#### Work order
Beginning with the line that holds "What does your" in the data below, give again every line through the one that holds "What’s work father’s", exactly as written.

============================================================

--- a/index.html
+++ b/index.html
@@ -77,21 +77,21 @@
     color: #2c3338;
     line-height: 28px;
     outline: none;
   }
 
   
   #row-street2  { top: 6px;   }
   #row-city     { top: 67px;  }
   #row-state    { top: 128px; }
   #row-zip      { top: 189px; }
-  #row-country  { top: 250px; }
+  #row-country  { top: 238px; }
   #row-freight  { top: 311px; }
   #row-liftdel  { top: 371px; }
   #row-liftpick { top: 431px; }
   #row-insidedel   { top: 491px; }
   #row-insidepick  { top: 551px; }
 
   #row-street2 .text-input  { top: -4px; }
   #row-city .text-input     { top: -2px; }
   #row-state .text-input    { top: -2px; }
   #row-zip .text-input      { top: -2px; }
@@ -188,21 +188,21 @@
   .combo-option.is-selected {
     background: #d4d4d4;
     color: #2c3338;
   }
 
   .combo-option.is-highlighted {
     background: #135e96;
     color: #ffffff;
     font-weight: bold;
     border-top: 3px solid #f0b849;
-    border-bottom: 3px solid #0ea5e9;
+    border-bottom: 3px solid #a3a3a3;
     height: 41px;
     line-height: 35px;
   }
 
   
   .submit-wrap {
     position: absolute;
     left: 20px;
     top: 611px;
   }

============================================================

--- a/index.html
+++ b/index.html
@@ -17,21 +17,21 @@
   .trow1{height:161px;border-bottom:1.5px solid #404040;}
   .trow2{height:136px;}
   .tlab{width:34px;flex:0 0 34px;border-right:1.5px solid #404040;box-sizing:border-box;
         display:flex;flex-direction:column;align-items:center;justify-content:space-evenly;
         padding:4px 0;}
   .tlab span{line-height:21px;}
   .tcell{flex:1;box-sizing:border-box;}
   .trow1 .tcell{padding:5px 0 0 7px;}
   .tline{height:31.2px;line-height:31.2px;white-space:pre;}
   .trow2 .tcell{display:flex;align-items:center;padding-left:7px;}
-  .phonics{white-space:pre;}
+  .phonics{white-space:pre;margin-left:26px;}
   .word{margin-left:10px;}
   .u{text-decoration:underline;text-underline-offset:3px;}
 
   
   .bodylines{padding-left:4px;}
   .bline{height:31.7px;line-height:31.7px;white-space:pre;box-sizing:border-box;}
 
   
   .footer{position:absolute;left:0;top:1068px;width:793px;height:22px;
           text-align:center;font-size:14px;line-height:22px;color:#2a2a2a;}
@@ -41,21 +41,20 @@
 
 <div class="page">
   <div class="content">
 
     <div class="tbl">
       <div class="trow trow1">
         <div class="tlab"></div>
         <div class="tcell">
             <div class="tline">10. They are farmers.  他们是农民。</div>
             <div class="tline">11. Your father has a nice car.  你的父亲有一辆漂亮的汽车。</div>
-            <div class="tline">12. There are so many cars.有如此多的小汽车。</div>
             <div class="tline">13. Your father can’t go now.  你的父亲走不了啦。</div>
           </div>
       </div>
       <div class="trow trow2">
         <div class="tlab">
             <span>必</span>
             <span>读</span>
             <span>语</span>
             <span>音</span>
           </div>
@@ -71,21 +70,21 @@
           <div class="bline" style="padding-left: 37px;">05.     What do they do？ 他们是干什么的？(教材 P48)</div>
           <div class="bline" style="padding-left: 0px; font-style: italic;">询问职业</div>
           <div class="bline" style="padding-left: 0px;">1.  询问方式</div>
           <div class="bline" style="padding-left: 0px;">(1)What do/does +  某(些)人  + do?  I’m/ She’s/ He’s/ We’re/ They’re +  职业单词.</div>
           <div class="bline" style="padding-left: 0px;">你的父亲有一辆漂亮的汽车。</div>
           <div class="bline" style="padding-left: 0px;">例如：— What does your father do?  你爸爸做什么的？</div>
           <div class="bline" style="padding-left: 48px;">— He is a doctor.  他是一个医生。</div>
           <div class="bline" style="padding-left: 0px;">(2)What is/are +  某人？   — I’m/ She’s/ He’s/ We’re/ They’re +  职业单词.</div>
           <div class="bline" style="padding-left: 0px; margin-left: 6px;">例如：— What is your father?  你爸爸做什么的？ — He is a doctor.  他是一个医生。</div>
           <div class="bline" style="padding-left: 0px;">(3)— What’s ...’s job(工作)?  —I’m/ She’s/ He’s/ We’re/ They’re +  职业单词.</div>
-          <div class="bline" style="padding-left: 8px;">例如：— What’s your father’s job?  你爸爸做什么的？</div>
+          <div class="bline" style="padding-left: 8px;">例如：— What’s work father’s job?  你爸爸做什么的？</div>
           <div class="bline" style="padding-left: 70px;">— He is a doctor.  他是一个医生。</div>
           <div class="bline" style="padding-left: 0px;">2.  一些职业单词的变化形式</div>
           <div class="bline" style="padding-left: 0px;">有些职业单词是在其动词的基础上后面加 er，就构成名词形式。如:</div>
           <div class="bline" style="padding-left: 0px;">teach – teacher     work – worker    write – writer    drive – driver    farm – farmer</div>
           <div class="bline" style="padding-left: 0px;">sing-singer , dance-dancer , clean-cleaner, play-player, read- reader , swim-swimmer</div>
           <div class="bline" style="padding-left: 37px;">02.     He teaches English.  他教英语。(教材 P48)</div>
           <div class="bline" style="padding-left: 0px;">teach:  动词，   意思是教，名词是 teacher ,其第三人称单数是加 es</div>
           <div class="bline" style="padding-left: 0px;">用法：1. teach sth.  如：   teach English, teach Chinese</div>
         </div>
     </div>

============================================================

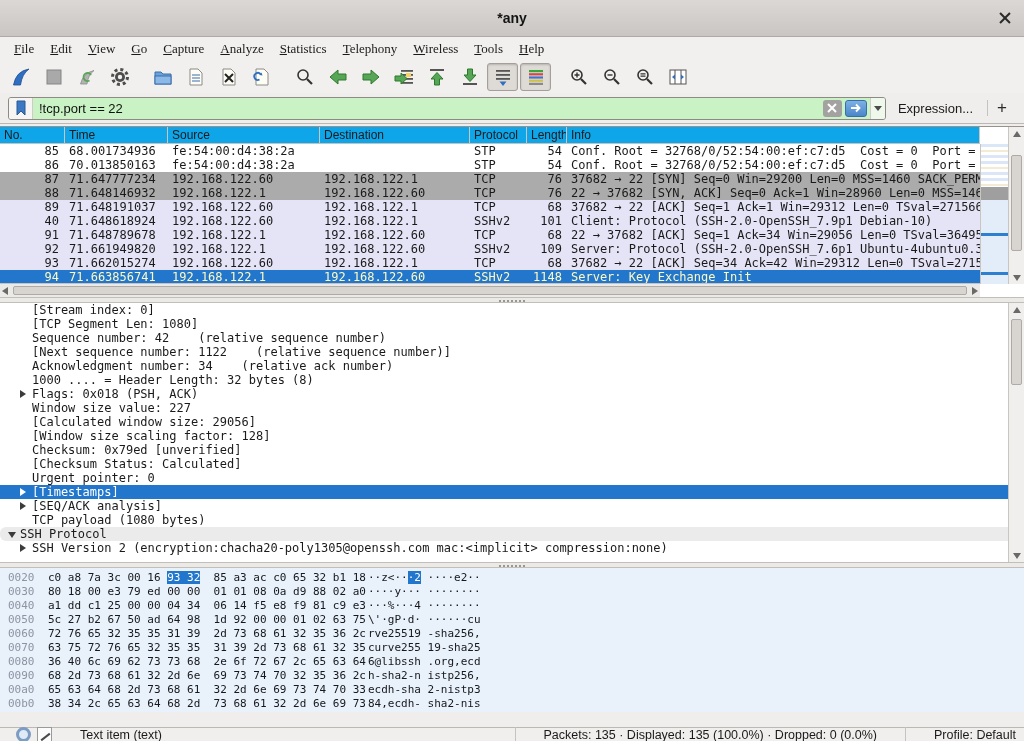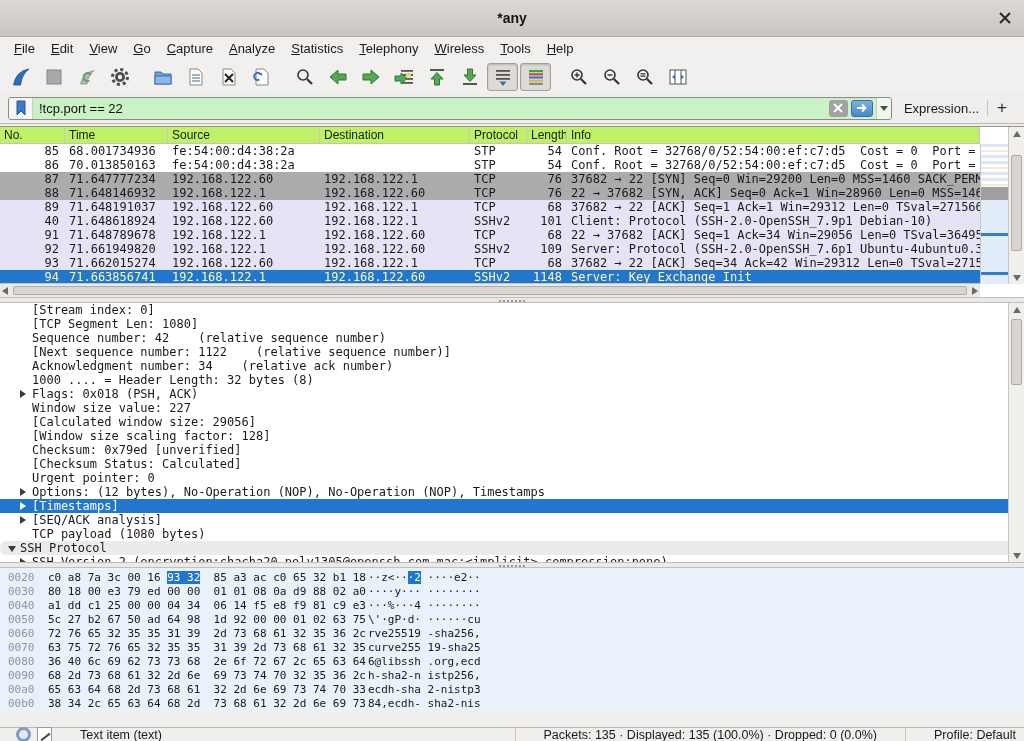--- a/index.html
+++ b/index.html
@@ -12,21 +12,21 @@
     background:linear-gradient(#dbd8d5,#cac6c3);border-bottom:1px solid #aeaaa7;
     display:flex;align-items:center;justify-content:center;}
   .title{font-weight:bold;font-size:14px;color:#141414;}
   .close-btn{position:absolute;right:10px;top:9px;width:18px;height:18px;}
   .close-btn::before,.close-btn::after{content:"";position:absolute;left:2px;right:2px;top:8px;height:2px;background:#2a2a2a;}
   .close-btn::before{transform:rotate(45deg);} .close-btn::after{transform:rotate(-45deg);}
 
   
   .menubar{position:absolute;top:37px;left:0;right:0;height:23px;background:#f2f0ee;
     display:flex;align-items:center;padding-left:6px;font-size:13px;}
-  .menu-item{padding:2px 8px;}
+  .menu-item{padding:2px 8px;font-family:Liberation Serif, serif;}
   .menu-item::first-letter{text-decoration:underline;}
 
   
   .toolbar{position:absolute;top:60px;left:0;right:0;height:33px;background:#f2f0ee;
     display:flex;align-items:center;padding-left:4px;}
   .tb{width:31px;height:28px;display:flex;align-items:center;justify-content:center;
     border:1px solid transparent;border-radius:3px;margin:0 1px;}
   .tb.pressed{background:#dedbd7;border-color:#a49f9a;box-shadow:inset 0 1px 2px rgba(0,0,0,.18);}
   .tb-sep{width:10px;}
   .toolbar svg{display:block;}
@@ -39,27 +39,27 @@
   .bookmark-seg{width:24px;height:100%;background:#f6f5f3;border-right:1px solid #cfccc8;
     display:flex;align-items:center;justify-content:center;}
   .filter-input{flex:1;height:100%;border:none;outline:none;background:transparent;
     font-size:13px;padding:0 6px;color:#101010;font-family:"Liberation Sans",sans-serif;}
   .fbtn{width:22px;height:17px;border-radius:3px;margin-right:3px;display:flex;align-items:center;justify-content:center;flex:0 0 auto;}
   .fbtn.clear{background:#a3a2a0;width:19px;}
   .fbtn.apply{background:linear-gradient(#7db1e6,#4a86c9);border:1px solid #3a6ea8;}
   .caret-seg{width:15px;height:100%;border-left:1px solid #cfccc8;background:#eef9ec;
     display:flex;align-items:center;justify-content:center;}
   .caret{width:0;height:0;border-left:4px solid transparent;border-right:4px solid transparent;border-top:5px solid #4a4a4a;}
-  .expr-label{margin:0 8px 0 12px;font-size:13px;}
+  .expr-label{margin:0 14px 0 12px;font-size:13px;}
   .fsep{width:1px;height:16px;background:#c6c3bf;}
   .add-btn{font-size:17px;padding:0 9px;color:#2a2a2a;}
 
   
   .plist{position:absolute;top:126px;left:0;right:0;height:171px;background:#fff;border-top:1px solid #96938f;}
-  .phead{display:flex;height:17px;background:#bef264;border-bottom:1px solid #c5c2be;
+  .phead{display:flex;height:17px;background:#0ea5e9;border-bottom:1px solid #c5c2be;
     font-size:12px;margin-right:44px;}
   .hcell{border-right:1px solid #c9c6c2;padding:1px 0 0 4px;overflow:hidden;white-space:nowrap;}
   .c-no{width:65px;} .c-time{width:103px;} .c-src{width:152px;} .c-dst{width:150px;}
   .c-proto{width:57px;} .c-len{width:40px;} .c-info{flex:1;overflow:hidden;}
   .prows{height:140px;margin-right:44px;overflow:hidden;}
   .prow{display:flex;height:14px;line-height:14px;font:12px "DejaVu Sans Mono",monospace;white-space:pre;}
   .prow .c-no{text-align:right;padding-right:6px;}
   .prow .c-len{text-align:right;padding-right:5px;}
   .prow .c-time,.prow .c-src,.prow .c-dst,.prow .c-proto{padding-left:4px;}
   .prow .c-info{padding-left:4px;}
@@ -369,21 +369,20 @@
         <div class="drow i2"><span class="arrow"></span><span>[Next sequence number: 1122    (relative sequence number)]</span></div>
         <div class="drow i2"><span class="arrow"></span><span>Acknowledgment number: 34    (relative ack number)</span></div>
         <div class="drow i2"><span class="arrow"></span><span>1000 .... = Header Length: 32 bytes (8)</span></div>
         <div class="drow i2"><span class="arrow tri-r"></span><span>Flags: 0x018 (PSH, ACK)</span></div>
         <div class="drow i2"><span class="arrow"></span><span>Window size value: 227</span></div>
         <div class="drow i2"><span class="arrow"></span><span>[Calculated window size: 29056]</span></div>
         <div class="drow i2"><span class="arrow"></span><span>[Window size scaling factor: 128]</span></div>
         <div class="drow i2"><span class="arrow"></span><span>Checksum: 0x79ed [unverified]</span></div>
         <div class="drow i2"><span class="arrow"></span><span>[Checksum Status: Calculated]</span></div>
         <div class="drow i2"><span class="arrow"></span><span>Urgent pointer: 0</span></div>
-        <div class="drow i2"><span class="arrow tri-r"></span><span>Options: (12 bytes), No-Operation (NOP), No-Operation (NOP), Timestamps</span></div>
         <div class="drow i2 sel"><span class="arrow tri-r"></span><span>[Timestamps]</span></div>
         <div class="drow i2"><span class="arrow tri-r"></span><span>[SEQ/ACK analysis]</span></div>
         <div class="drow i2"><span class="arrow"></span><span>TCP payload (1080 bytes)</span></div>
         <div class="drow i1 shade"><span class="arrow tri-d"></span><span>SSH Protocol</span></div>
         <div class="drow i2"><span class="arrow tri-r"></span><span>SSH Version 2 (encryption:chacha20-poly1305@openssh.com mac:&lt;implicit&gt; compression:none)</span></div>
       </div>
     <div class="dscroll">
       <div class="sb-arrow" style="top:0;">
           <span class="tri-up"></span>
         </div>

============================================================

#### Result for this task
           <div class="bline" style="padding-left: 0px;">例如：— What does your father do?  你爸爸做什么的？</div>
           <div class="bline" style="padding-left: 48px;">— He is a doctor.  他是一个医生。</div>
           <div class="bline" style="padding-left: 0px;">(2)What is/are +  某人？   — I’m/ She’s/ He’s/ We’re/ They’re +  职业单词.</div>
           <div class="bline" style="padding-left: 0px; margin-left: 6px;">例如：— What is your father?  你爸爸做什么的？ — He is a doctor.  他是一个医生。</div>
           <div class="bline" style="padding-left: 0px;">(3)— What’s ...’s job(工作)?  —I’m/ She’s/ He’s/ We’re/ They’re +  职业单词.</div>
-          <div class="bline" style="padding-left: 8px;">例如：— What’s your father’s job?  你爸爸做什么的？</div>
+          <div class="bline" style="padding-left: 8px;">例如：— What’s work father’s job?  你爸爸做什么的？</div>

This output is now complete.